Yo he visto a mi primo ante mucho ejemplar. Una vez lo vi frente a un caucásico de unos 93 años. Un ejemplar polaco. El viejo era el viejo más débil que yo había visto. Encima, no veía nada, tenía como una costra azul sobre los ojos. Una mierda el pobre viejo. Ya casi no andaba, tenía los huesos carcomidos. Carcomidos de verdad, porque en la enfermería que tiene la arenera, a donde luego los llevan o a donde termina uno si sale herido, yo vi cómo lo abría el médico y me mostraba los huesos. Estaban llenos de huecos, parecían un coral. Eran puro polvo. Con esos huesos, solo alguien como mi primo Miguel era capaz de sacarle algo. Y hay que ver lo que le sacó.
Esa vez, ante el polaco, entendí lo que era la belleza, como decía mi papá. Entendí de qué se trata todo esto. Es que son seres humanos muy viejos los que llegan, como vamos a serlo nosotros, si es que la vida nos deja. Llegan ya semimuertos. Medio enfermos. Sin nada de vida. Y uno los monta a la arenera, y empieza a asediarlos primero con la cuadrilla: los insulta, los rodea, los vuelve a insultar. En este punto el viejo no reacciona duro. Es muy difícil encontrar un viejo que con unos insultos te ataque. Al contrario: ves que le tiemblan los ojos y los labios, pero sabes que eso es más por cobardía que por coraje. O por miedo, porque en esta fase sienten miedo, hay que decirlo todo.

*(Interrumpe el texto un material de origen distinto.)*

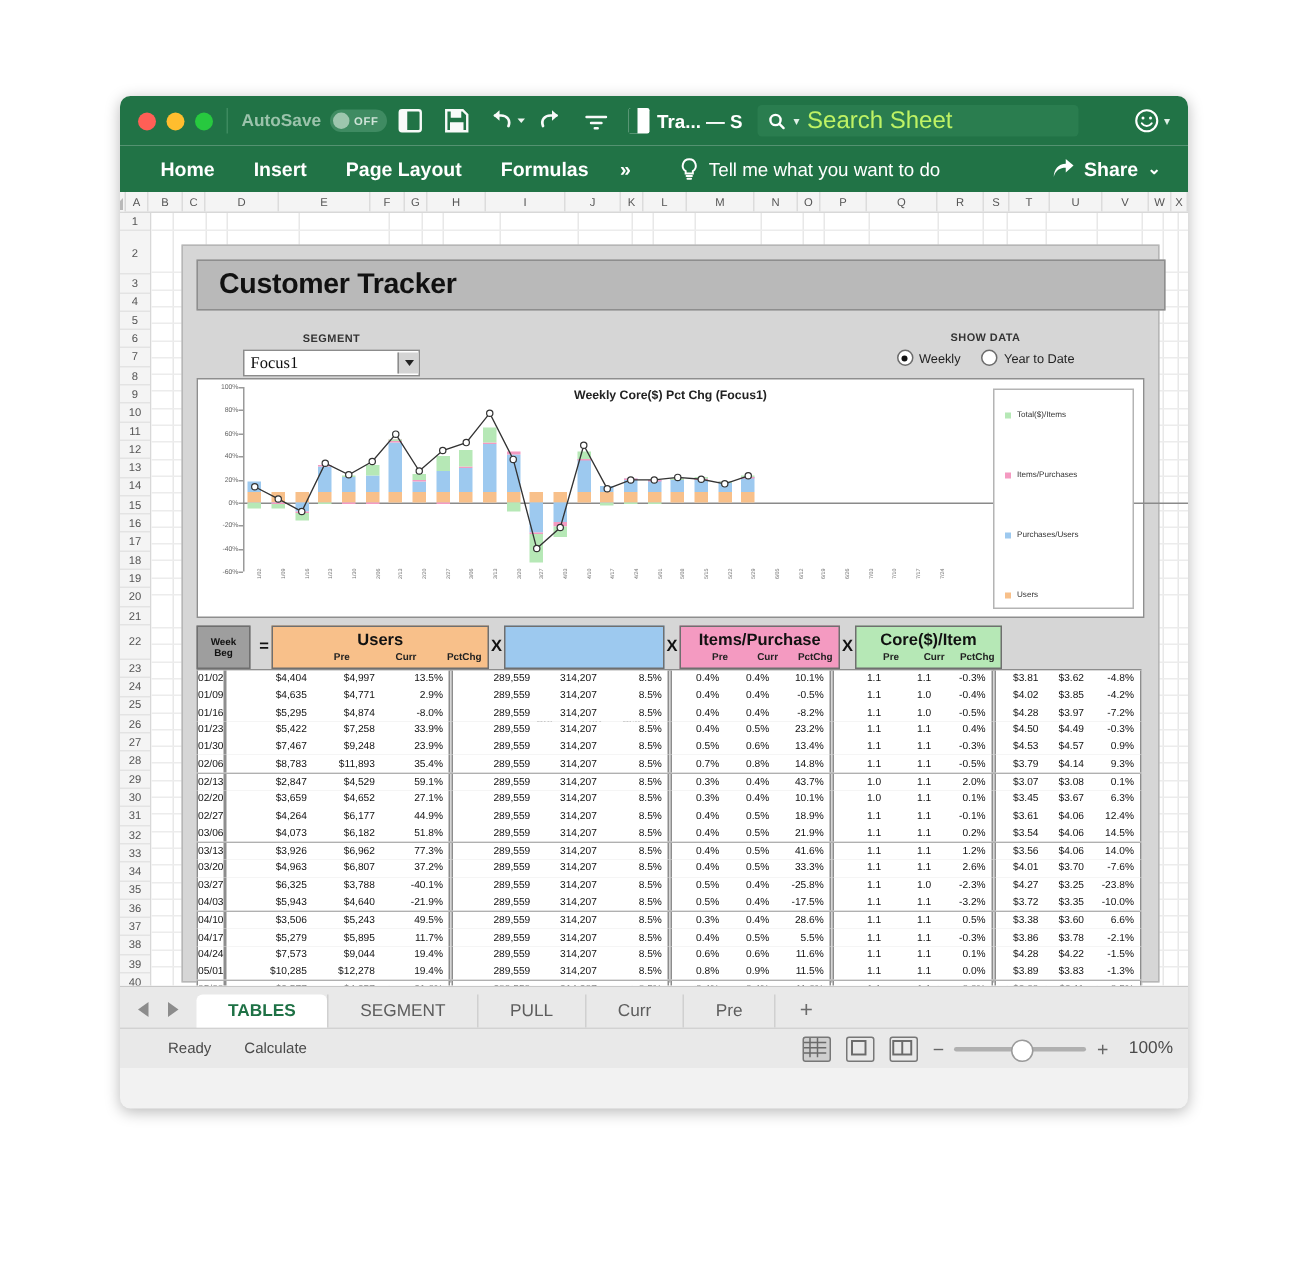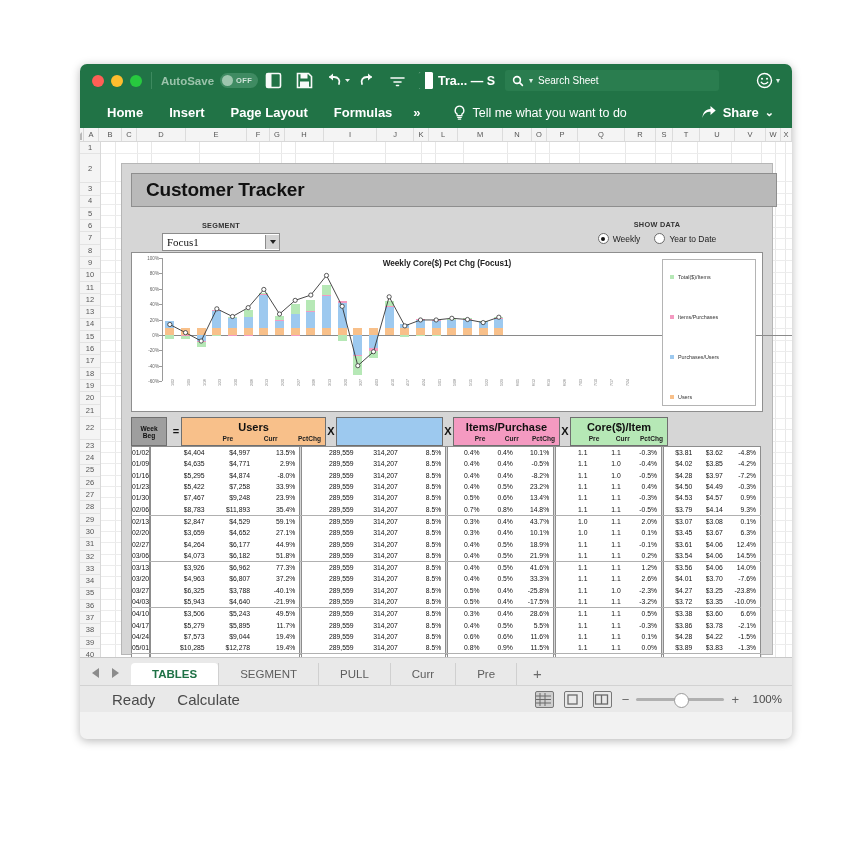--- a/index.html
+++ b/index.html
@@ -28,7 +28,7 @@
   .xlmini{width:14px;height:17px;background:#fff;border-radius:1.5px;position:relative;}
   .xlmini:after{content:"";position:absolute;left:0;top:0;width:6px;height:17px;background:#217346;border-radius:1.5px 0 0 1.5px;}
   .searchbox{margin-left:10px;width:200px;height:21px;background:#2a7d4f;border-radius:3px;display:flex;align-items:center;padding:0 7px;gap:5px;}
-  .searchbox .ph{color:#ffffff;font-size:10px;}
+  .searchbox .ph{color:#bef264;font-size:16px;}
   .smiley{margin-left:auto;display:flex;align-items:center;gap:3px;padding-right:4px;}
   .cap{color:#dff0e7;font-size:8px;}
 

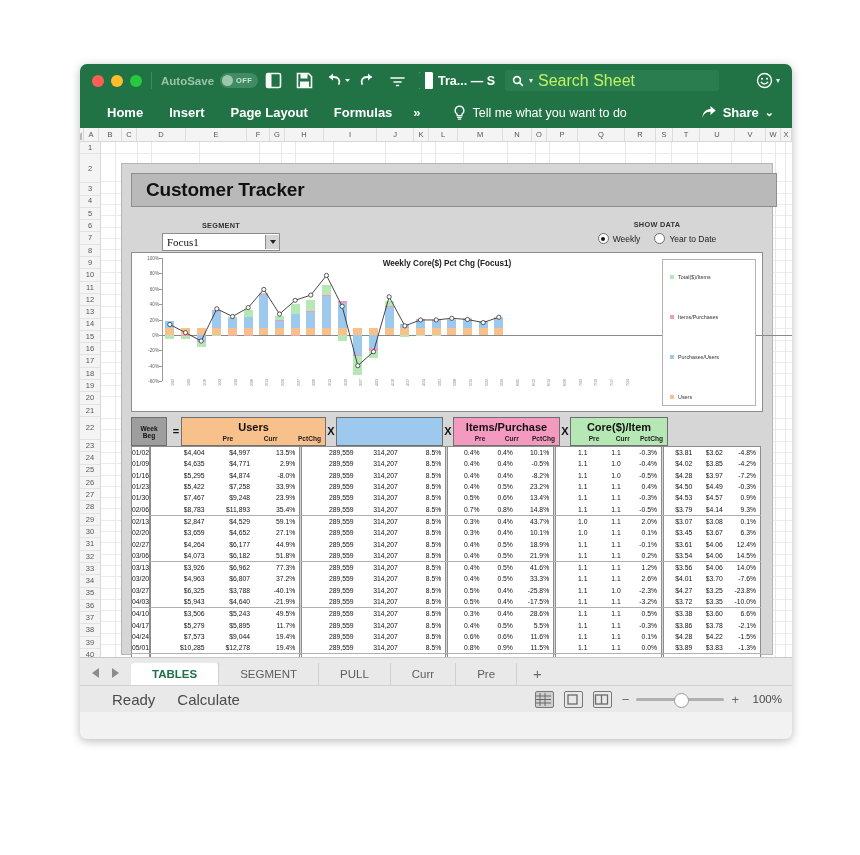--- a/index.html
+++ b/index.html
@@ -125,7 +125,7 @@
 
   
   .status{height:26px;background:#e9e9e9;border-top:1px solid #d2d2d2;display:flex;align-items:center;padding:0 10px;}
-  .st-txt{font-size:15px;color:#4a4a4a;margin-right:22px;padding-left:22px;}
+  .st-txt{font-size:10px;color:#4a4a4a;margin-right:22px;padding-left:22px;}
   .st-right{margin-left:auto;display:flex;align-items:center;gap:10px;}
   .viewbtn{width:17px;height:15px;border:1.2px solid #777;border-radius:2px;position:relative;}
   .viewbtn.sel{background:#cfcfcf;}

Pero eso pasa pronto. El que sabe de esto sabe cuánto demorarse en la fase de los insultos. Los insultos son apenas para calentar al viejo; para ir rompiéndole la costra esa de su vejez, y ayudarle a que empiece a encontrar al hombre que perdió hace años por allá abajo, detrás de todo ese cascarón, por debajo de toda esa tembladera.
Entonces hay que saber pasar pronto de los insultos al zarandeo. Mi primo Miguel no es amigo de demorarse mucho en el zarandeo. Dice que eso ahoga al viejo. Y que si uno lo hace muy fuerte, y no le ha logrado recuperar el vigor al viejo, lo puede dañar: le puede dañar un omoplato, por ejemplo, o partir la cabeza del fémur, que es una lesión común entre ancianos, y el viejo ya no te va a responder. Se va a quebrar del miedo. No va a ser capaz de reaccionar. Y ahí se te acaba lo que tenía por entregarte, no vas a hacer nada con él: es un anciano herido en plena arenera, no un viejo al que le sacaste vida de donde ya no tenía. Mi papá lo explicaba mucho mejor que yo.
Mi papá sabía hablar muy bien. Decía que nuestro arte consiste en rebullir al joven que todo anciano tiene por dentro; en encontrarle el vigor que perdió para que muera lindo.
Recibes un viejo medio muerto, un vegetal casi.